Problem description = Repeat the data exactly. Pictures are not part of the copy.

########################################

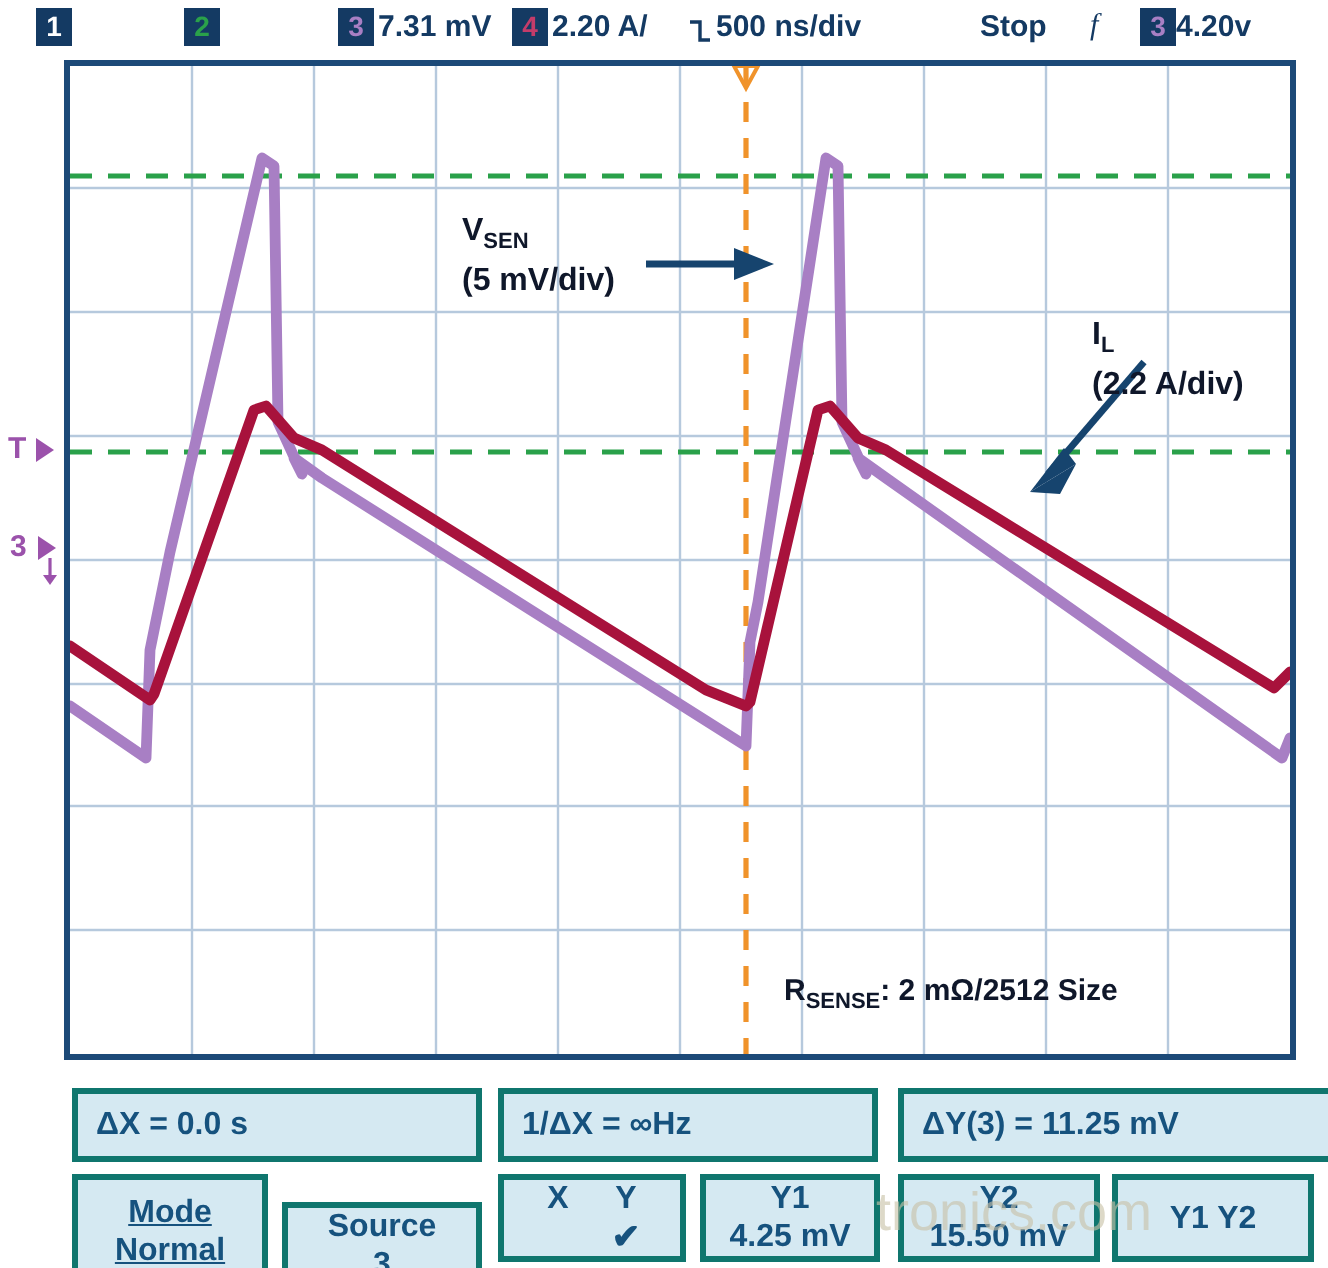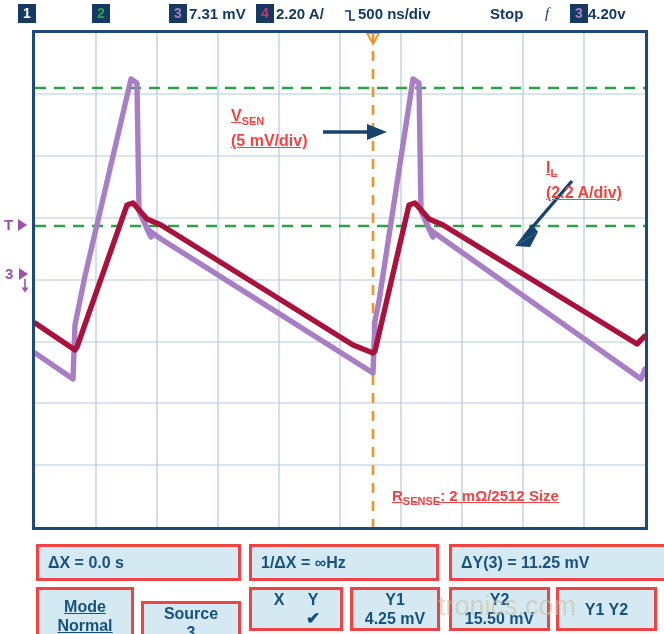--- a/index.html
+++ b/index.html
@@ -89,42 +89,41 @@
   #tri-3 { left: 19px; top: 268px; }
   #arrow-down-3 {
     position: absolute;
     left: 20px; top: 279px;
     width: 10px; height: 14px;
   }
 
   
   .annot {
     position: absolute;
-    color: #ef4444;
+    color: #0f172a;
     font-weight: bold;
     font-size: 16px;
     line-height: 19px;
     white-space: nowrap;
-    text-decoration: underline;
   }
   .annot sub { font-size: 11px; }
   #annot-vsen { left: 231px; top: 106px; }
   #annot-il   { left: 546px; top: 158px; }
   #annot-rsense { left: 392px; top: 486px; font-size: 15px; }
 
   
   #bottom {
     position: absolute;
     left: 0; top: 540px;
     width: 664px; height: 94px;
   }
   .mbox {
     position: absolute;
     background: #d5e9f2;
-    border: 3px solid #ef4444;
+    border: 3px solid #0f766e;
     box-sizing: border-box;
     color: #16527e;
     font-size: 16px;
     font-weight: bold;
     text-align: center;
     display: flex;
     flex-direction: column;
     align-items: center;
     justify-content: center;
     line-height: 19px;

########################################

Result below =
--- a/index.html
+++ b/index.html
@@ -89,42 +89,41 @@
   #tri-3 { left: 19px; top: 268px; }
   #arrow-down-3 {
     position: absolute;
     left: 20px; top: 279px;
     width: 10px; height: 14px;
   }
 
   
   .annot {
     position: absolute;
-    color: #ef4444;
+    color: #0f172a;
     font-weight: bold;
     font-size: 16px;
     line-height: 19px;
     white-space: nowrap;
-    text-decoration: underline;
   }
   .annot sub { font-size: 11px; }
   #annot-vsen { left: 231px; top: 106px; }
   #annot-il   { left: 546px; top: 158px; }
   #annot-rsense { left: 392px; top: 486px; font-size: 15px; }
 
   
   #bottom {
     position: absolute;
     left: 0; top: 540px;
     width: 664px; height: 94px;
   }
   .mbox {
     position: absolute;
     background: #d5e9f2;
-    border: 3px solid #ef4444;
+    border: 3px solid #0f766e;
     box-sizing: border-box;
     color: #16527e;
     font-size: 16px;
     font-weight: bold;
     text-align: center;
     display: flex;
     flex-direction: column;
     align-items: center;
     justify-content: center;
     line-height: 19px;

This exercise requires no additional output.